→ **PROBLEM REQUIREMENTS**:
Produce an exact transcription of the data, with the images left out.

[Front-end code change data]
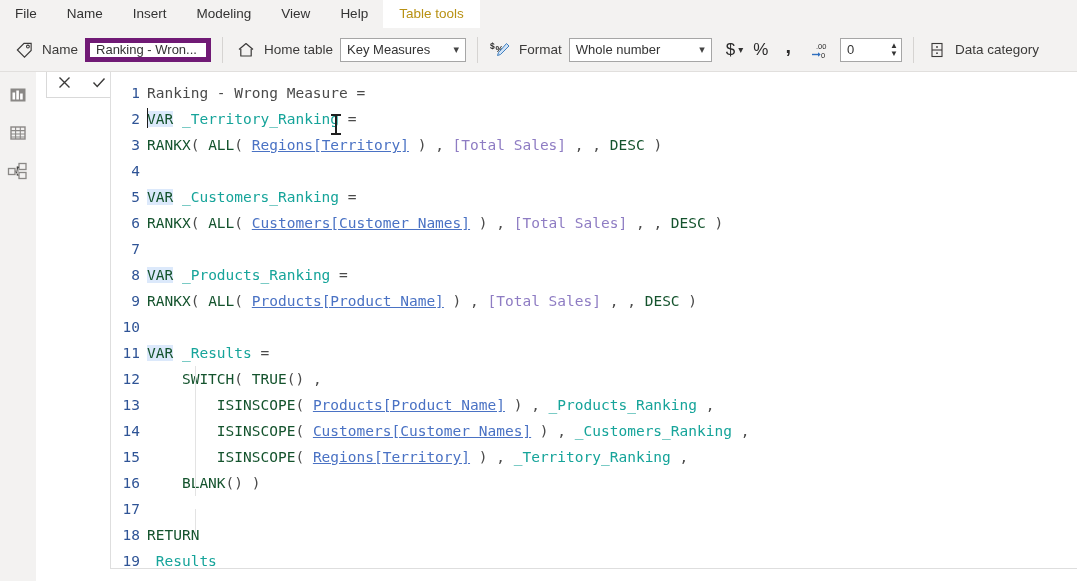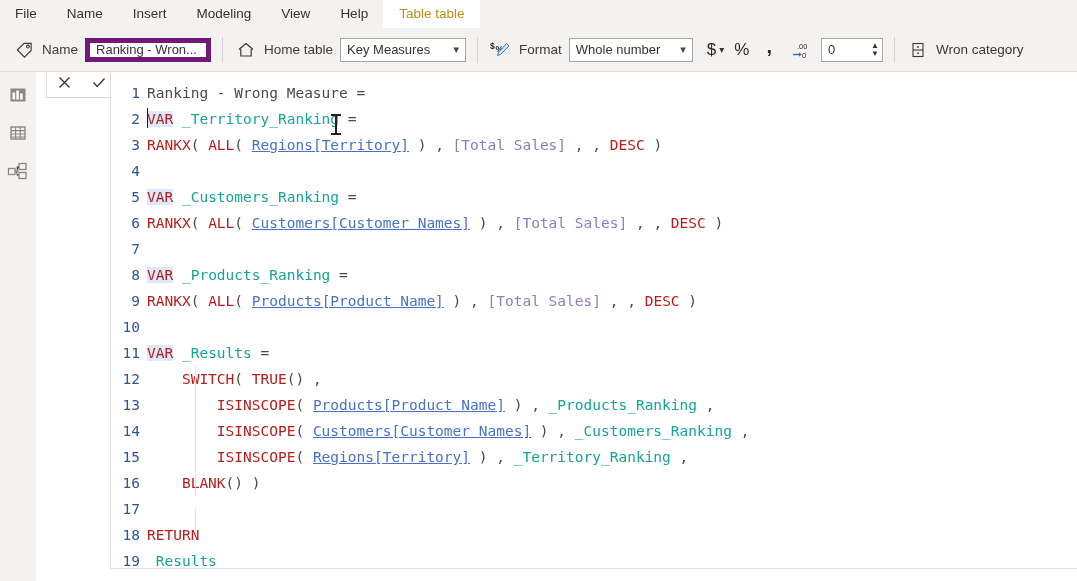"Table table" div.tab { text: table -> tools }
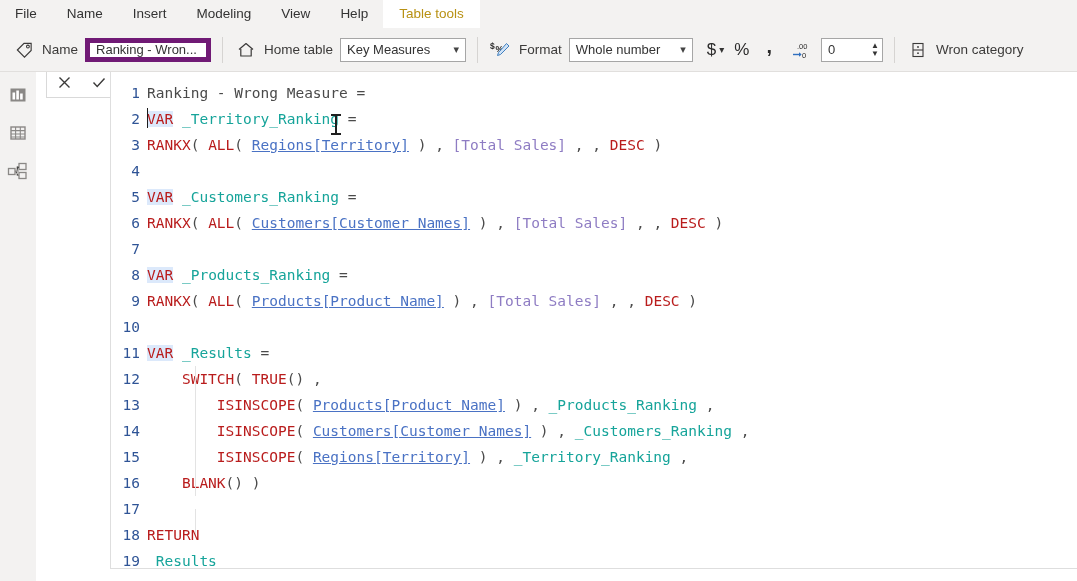"Whole number" .format-select { width: 124px -> 143px }
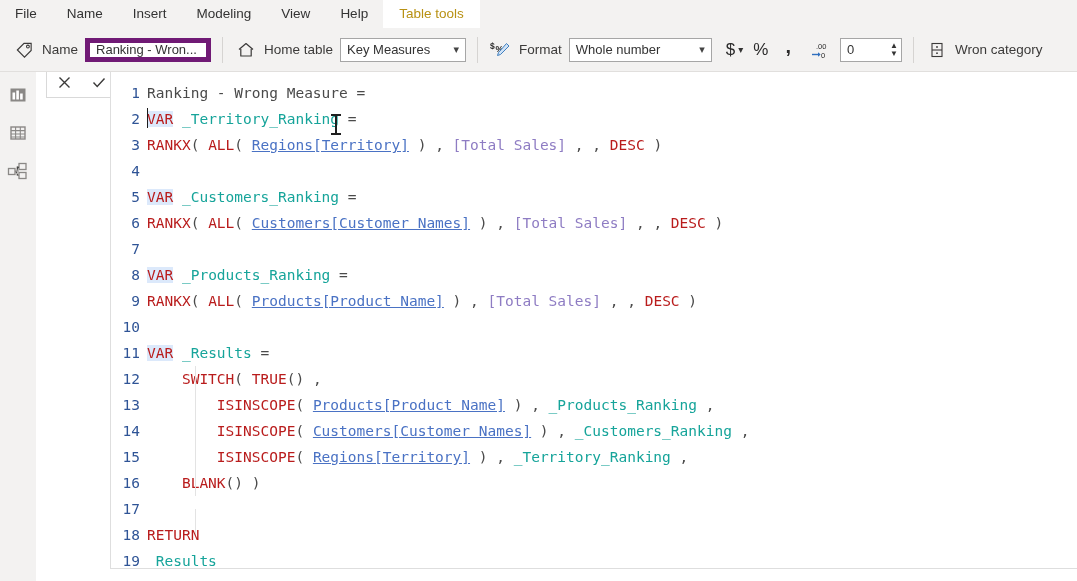"Wron category" span.rb-label { text: Wron -> Data }
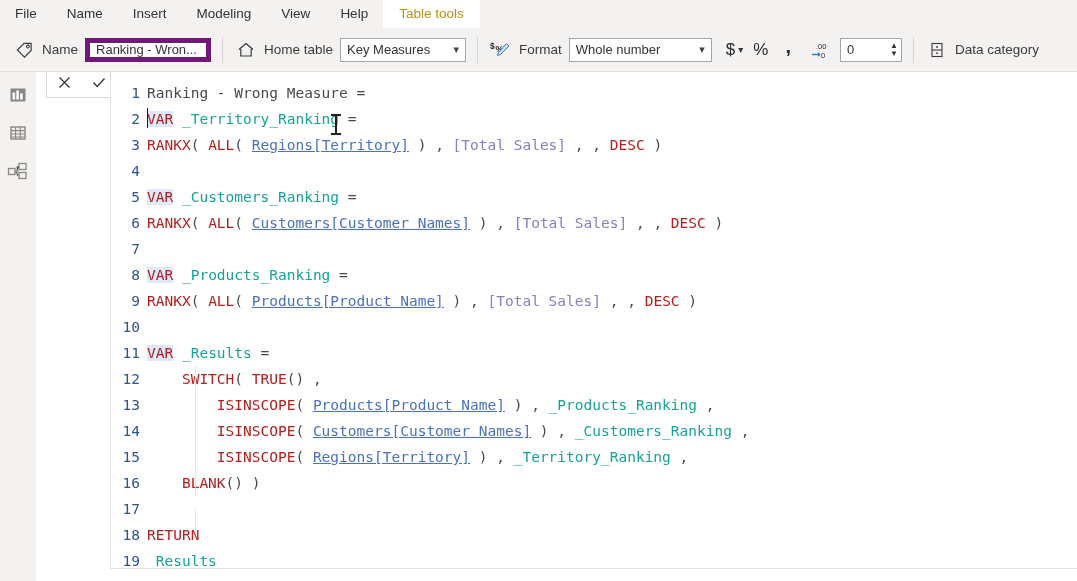"VAR" .kw { color: #b91c1c -> #14532d }
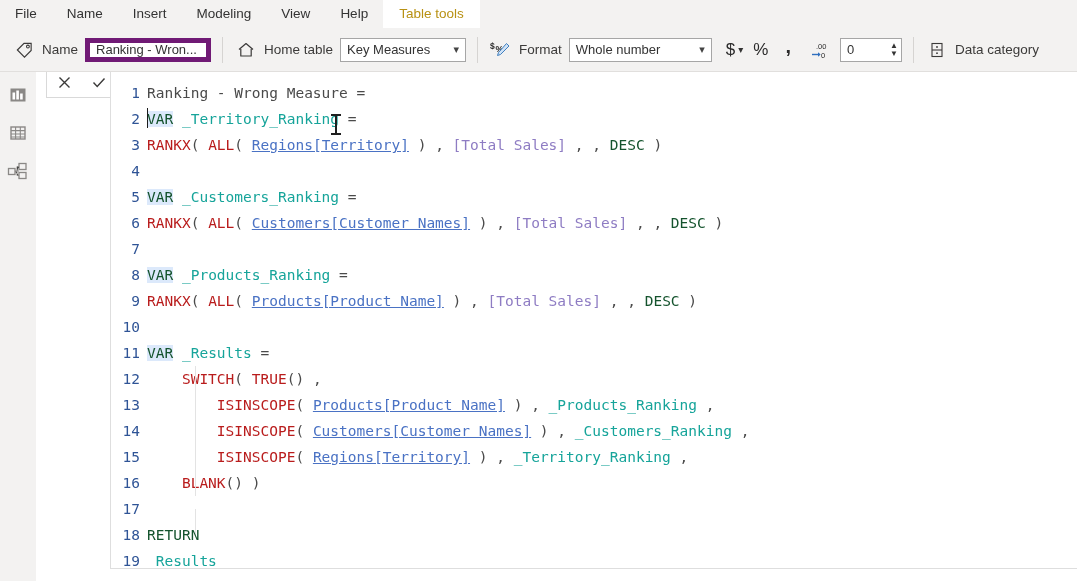"RANKX" .fn { color: #b91c1c -> #14532d }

→ **TASK RESPONSE**:
"Table table" div.tab { text: table -> tools }
"Whole number" .format-select { width: 124px -> 143px }
"Wron category" span.rb-label { text: Wron -> Data }
"VAR" .kw { color: #b91c1c -> #14532d }
"RANKX" .fn { color: #b91c1c -> #14532d }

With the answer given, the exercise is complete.